ICP supports 2400 coffee producers affected by hurricanes, Central America

International Coffee Partners

International Coffee Partners (ICP) has provided more than US$47,289 in emergency funding to smallholder coffee families that were impacted by Hurricanes Iota and Eta in Central America during November 2020.

This funding has helped many families in the Western region of Central America, including in Guatemala and Honduras, where many ICP projects are located.

The hurricanes saw flash flooding, heavy rains, and mud landslides that destroyed local infrastructure leaving thousands of people without homes.

In Copán and Ocotepeque, Honduras, ICP provided emergency food assistance to 1000 coffee producing families. This was done in collaboration with the Tri-national Commission of the Trifinio Plan (CTPT), United States Agency for International Development, and Goya Foods. Together, this tri-national body overseas regional development.

Food bags were distributed across the region containing non-perishables foods and enough wheat, beans, sugar, and grains to feed a family of five for 15 weeks.

Funds also went towards road and infrastructure restoration with more than 90 per cent of coffee producers reporting damage to their farms from dropped cherries and defoliation to landslides that wiped away entire farms.

Pablo Ruiz, Co- Regional Manager of Hanns R Neumann Stiftung in Central America says, “The extensive wrecking of roads, basic infrastructure, and farmland were among the most serious impacts caused by the hurricanes. This not only cut off access to many communities but also limited smallholder’s ability to reach their farm and farmer organisations.”

ICP also partnered with the Honduran National Coffee Fund to support rebuilding of main roads and minor streets used by four farmer organisations. A total of 9.6 kilometres of road were restored, providing more than 380 coffee families access to their farmer organisations.

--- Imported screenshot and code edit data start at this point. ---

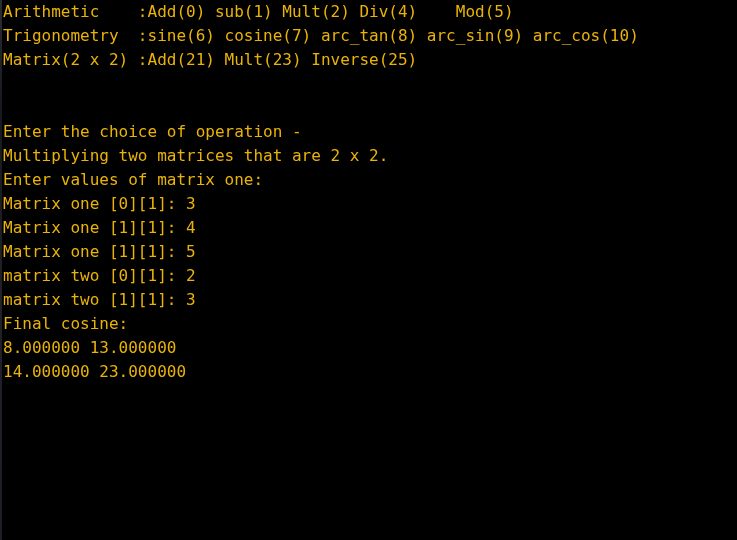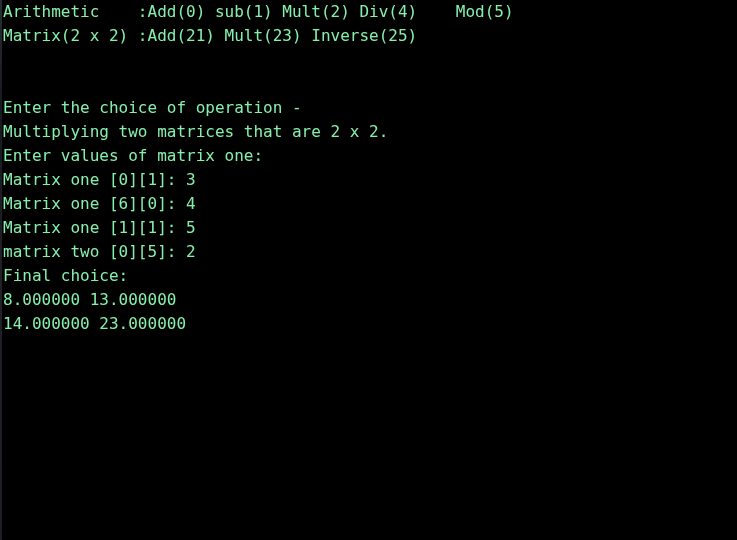--- a/index.html
+++ b/index.html
@@ -47,49 +47,51 @@
     top: 0px;
     width: 734px;
   }
   .line {
     display: block;
     height: 24px;
     line-height: 24px;
     white-space: pre;
     font-family: "DejaVu Sans Mono", "Liberation Mono", monospace;
     font-size: 16px;
-    color: #86efac;
+    color: #eab308;
   }
   .line.blank {
     height: 24px;
   }
 </style>
 </head>
 <body>
 
 <div id="terminal">
 
   <div id="left-edge-fringe"></div>
 
   <div id="screen">
 
     <span class="line">Arithmetic    :Add(0) sub(1) Mult(2) Div(4)    Mod(5)</span>
+    <span class="line">Trigonometry  :sine(6) cosine(7) arc_tan(8) arc_sin(9) arc_cos(10)</span>
     <span class="line">Matrix(2 x 2) :Add(21) Mult(23) Inverse(25)</span>
 
     <span class="line blank"></span>
     <span class="line blank"></span>
 
     <span class="line">Enter the choice of operation -</span>
     <span class="line">Multiplying two matrices that are 2 x 2.</span>
 
     <span class="line">Enter values of matrix one:</span>
     <span class="line">Matrix one [0][1]: 3</span>
-    <span class="line">Matrix one [6][0]: 4</span>
+    <span class="line">Matrix one [1][1]: 4</span>
     <span class="line">Matrix one [1][1]: 5</span>
 
-    <span class="line">matrix two [0][5]: 2</span>
+    <span class="line">matrix two [0][1]: 2</span>
+    <span class="line">matrix two [1][1]: 3</span>
 
-    <span class="line">Final choice:</span>
+    <span class="line">Final cosine:</span>
     <span class="line">8.000000 13.000000</span>
     <span class="line">14.000000 23.000000</span>
 
   </div>
 </div>
 
 </body></html>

In Huehuetenango, Guatemala, ICP distributed water filters to deal with diarrhetic disease transmission that was caused by poor water management.

Rolando Cab, ICP Project Coordinator in Guatemala says this issue was intensified after the hurricanes hit, pushing ICP to focus on this issue first. Water filters were given to 386 coffee families to improve access to safe drinking water.

In a larger project, ICP has also partnered with Healing Waters International (HWI) to provide funds to increase the availability of drinking water for 80 coffee producing families. HWI will develop infrastructure to increase water supply sanitation in rural, smallholder communities. It is predicted at the end of this project, over 400 coffee farmer families in the community of Cipresales in Huehuetenango will have access to safe water for personal and domestic use.

The hurricanes threatened community access to nutritious foods that are needed to support an active, healthy lifestyle. ICP helped establish 250 family gardens to ensure these dietary needs were met, growing high-yield, short term crops such as lettuce, spinach, chard, and beans that were able to grow between 46 to 60 days.

Coffee processing facilities that were damaged by the hurricanes were also repaired in collaboration between ICP and Guatemala’s farmer organisations from five communities. Currently, seven coffee drying patios and two coffee wastewater treatment areas are being restored.

“In Huehuetenango, we were fortunate that the vast majority of families received emergency food assistance thanks to the collaborative work between other organisations and government institutions in the region,” says Cab.

ICP will continue to monitor these smallholder coffee farmers and their needs to help recovery and adaption during the hurricanes’ aftermath.

ICP is an initiative made of European owned coffee companies that seek to implement sustainable practices in the coffee sector and throughout key coffee producing countries. Since 2001, ICP has positively impact nearly 100,000 smallholder coffee producing families across 13 countries.